Prompt
Under this line sits a listing. Repeat exactly and only its lines from the one holding "- Every Redux" through the one holding "- -当UI元素在local空间编辑时，矩形和操作点与UI元素对齐"; skip pictures.

# # # # # # #

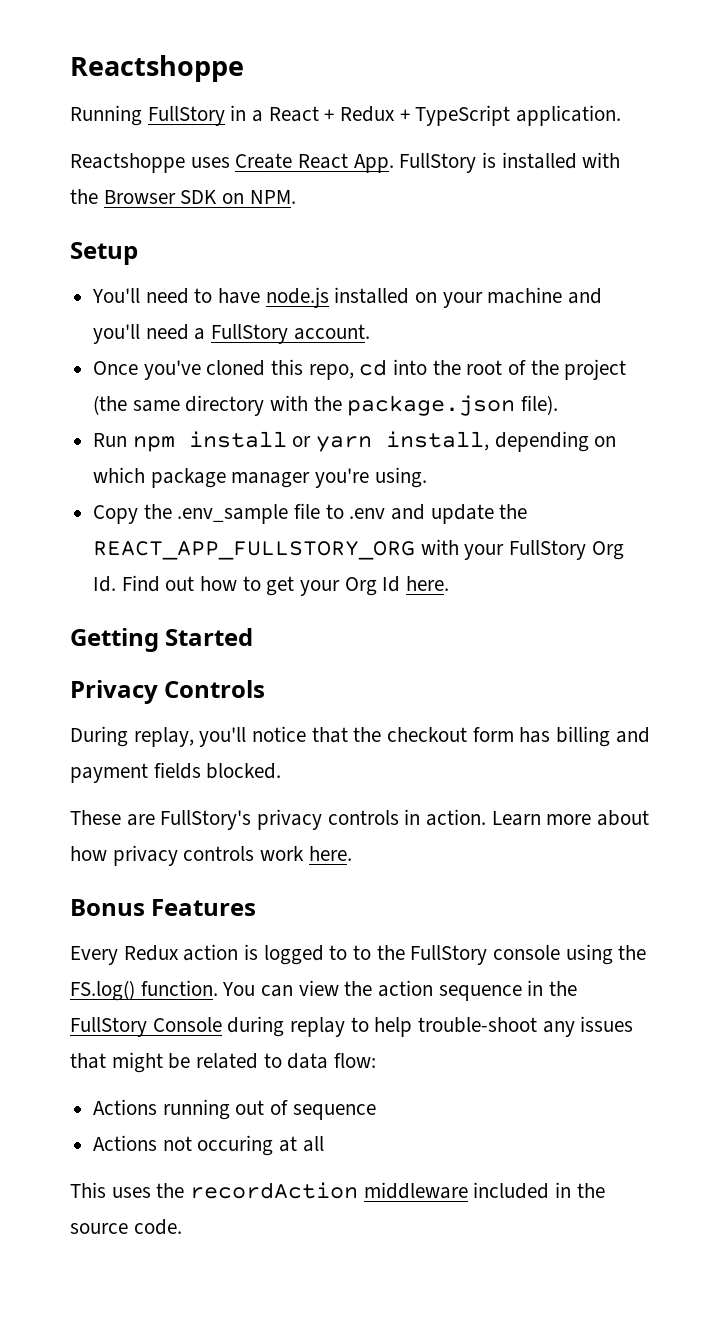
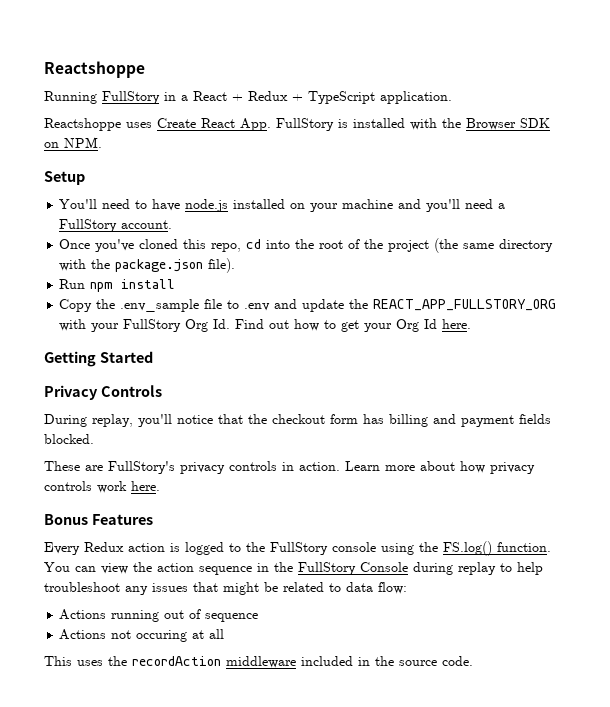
- Run npm install or yarn install, depending on which package manager you're using.
+ Run npm install
- Every Redux action is logged to to the FullStory console using the FS.log() function.
+ Every Redux action is logged to the FullStory console using the FS.log() function.
- You can view the action sequence in the FullStory Console during replay to help trouble-shoot any issues that might be related to data flow:
+ You can view the action sequence in the FullStory Console during replay to help troubleshoot any issues that might be related to data flow:

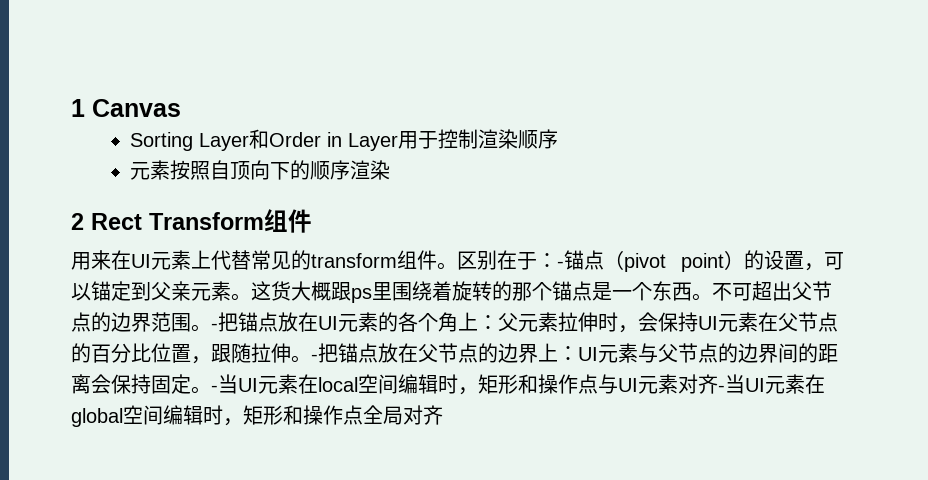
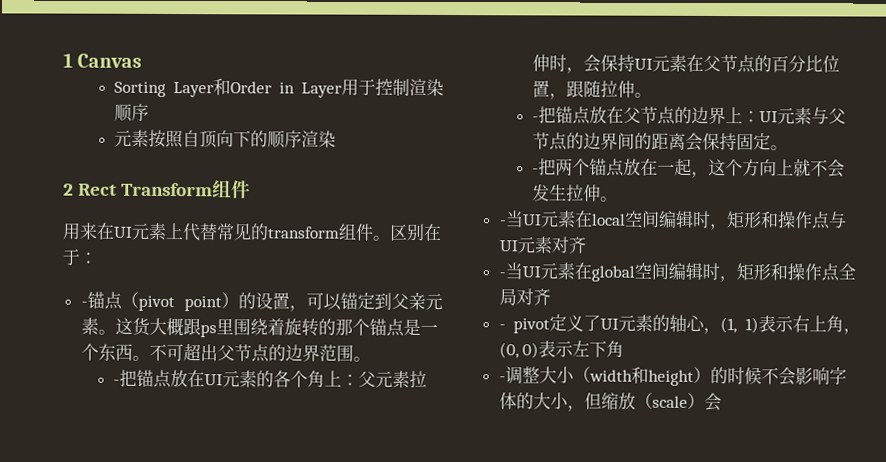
- 区别在于：-锚点（pivot point）的设置，可以锚定到父亲元素。
+ 区别在于：
+ -锚点（pivot point）的设置，可以锚定到父亲元素。
- 不可超出父节点的边界范围。-把锚点放在UI元素的各个角上：
+ 不可超出父节点的边界范围。
+ -把锚点放在UI元素的各个角上：
- 父元素拉伸时，会保持UI元素在父节点的百分比位置，跟随拉伸。-把锚点放在父节点的边界上：
+ 父元素拉伸时，会保持UI元素在父节点的百分比位置，跟随拉伸。
+ -把锚点放在父节点的边界上：
- UI元素与父节点的边界间的距离会保持固定。-当UI元素在local空间编辑时，矩形和操作点与UI元素对齐-当UI元素在global空间编辑时，矩形和操作点全局对齐
+ UI元素与父节点的边界间的距离会保持固定。
+ -把两个锚点放在一起，这个方向上就不会发生拉伸。
+ -当UI元素在local空间编辑时，矩形和操作点与UI元素对齐
+ -当UI元素在global空间编辑时，矩形和操作点全局对齐
+ - pivot定义了UI元素的轴心，(1, 1)表示右上角，(0, 0)表示左下角
+ -调整大小（width和height）的时候不会影响字体的大小，但缩放（scale）会

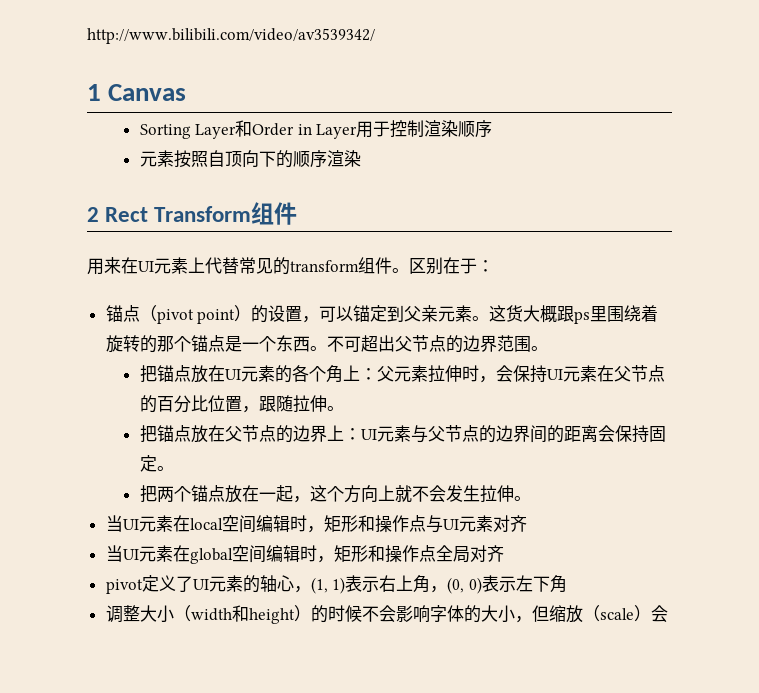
+ http://www.bilibili.com/video/av3539342/
- -锚点（pivot point）的设置，可以锚定到父亲元素。
+ 锚点（pivot point）的设置，可以锚定到父亲元素。
- -把锚点放在UI元素的各个角上：父元素拉伸时，会保持UI元素在父节点的百分比位置，跟随拉伸。
+ 把锚点放在UI元素的各个角上：父元素拉伸时，会保持UI元素在父节点的百分比位置，跟随拉伸。
- -把锚点放在父节点的边界上：UI元素与父节点的边界间的距离会保持固定。
+ 把锚点放在父节点的边界上：UI元素与父节点的边界间的距离会保持固定。
- -把两个锚点放在一起，这个方向上就不会发生拉伸。
+ 把两个锚点放在一起，这个方向上就不会发生拉伸。
- -当UI元素在local空间编辑时，矩形和操作点与UI元素对齐
+ 当UI元素在local空间编辑时，矩形和操作点与UI元素对齐
- -当UI元素在global空间编辑时，矩形和操作点全局对齐
+ 当UI元素在global空间编辑时，矩形和操作点全局对齐
- - pivot定义了UI元素的轴心，(1, 1)表示右上角，(0, 0)表示左下角
+ pivot定义了UI元素的轴心，(1, 1)表示右上角，(0, 0)表示左下角
- -调整大小（width和height）的时候不会影响字体的大小，但缩放（scale）会
+ 调整大小（width和height）的时候不会影响字体的大小，但缩放（scale）会

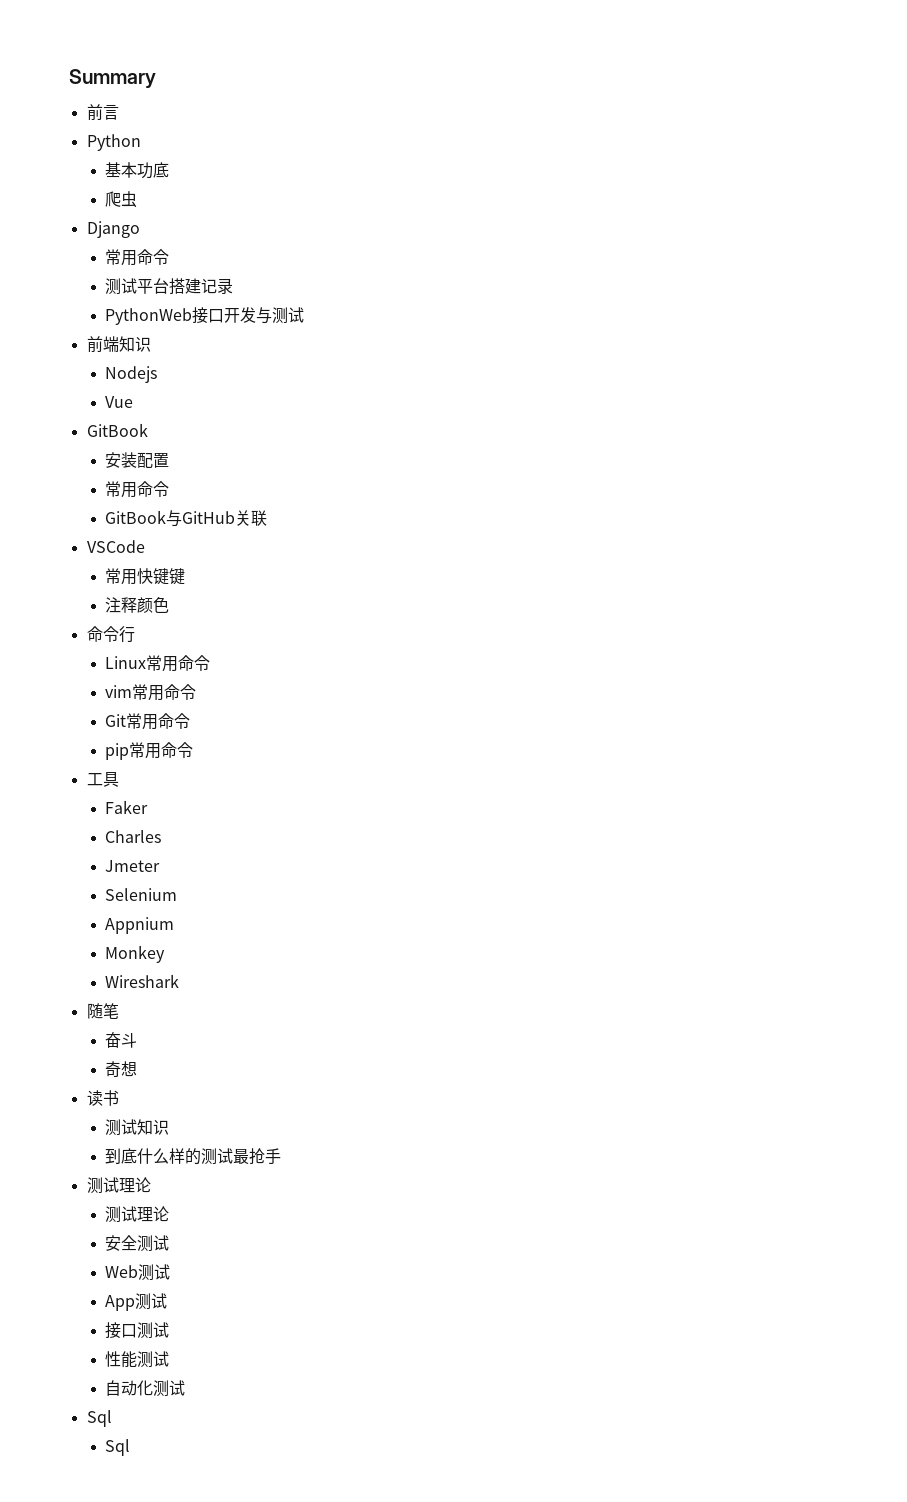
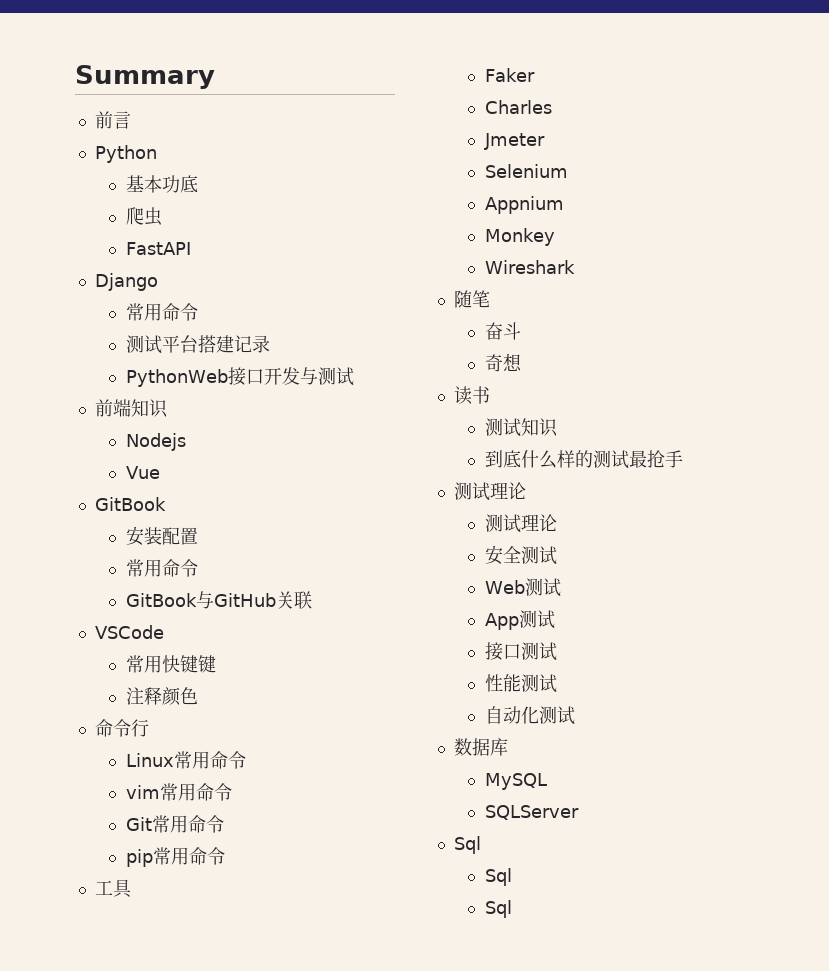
+ FastAPI
  自动化测试
+ 数据库
+ MySQL
+ SQLServer
+ Sql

# # # # # # #

Solution to this task
- Every Redux action is logged to to the FullStory console using the FS.log() function.
+ Every Redux action is logged to the FullStory console using the FS.log() function.
- You can view the action sequence in the FullStory Console during replay to help trouble-shoot any issues that might be related to data flow:
+ You can view the action sequence in the FullStory Console during replay to help troubleshoot any issues that might be related to data flow:

- 区别在于：-锚点（pivot point）的设置，可以锚定到父亲元素。
+ 区别在于：
+ -锚点（pivot point）的设置，可以锚定到父亲元素。
- 不可超出父节点的边界范围。-把锚点放在UI元素的各个角上：
+ 不可超出父节点的边界范围。
+ -把锚点放在UI元素的各个角上：
- 父元素拉伸时，会保持UI元素在父节点的百分比位置，跟随拉伸。-把锚点放在父节点的边界上：
+ 父元素拉伸时，会保持UI元素在父节点的百分比位置，跟随拉伸。
+ -把锚点放在父节点的边界上：
- UI元素与父节点的边界间的距离会保持固定。-当UI元素在local空间编辑时，矩形和操作点与UI元素对齐-当UI元素在global空间编辑时，矩形和操作点全局对齐
+ UI元素与父节点的边界间的距离会保持固定。
+ -把两个锚点放在一起，这个方向上就不会发生拉伸。
+ -当UI元素在local空间编辑时，矩形和操作点与UI元素对齐
+ -当UI元素在global空间编辑时，矩形和操作点全局对齐
+ - pivot定义了UI元素的轴心，(1, 1)表示右上角，(0, 0)表示左下角
+ -调整大小（width和height）的时候不会影响字体的大小，但缩放（scale）会

+ http://www.bilibili.com/video/av3539342/
- -锚点（pivot point）的设置，可以锚定到父亲元素。
+ 锚点（pivot point）的设置，可以锚定到父亲元素。
- -把锚点放在UI元素的各个角上：父元素拉伸时，会保持UI元素在父节点的百分比位置，跟随拉伸。
+ 把锚点放在UI元素的各个角上：父元素拉伸时，会保持UI元素在父节点的百分比位置，跟随拉伸。
- -把锚点放在父节点的边界上：UI元素与父节点的边界间的距离会保持固定。
+ 把锚点放在父节点的边界上：UI元素与父节点的边界间的距离会保持固定。
- -把两个锚点放在一起，这个方向上就不会发生拉伸。
+ 把两个锚点放在一起，这个方向上就不会发生拉伸。
- -当UI元素在local空间编辑时，矩形和操作点与UI元素对齐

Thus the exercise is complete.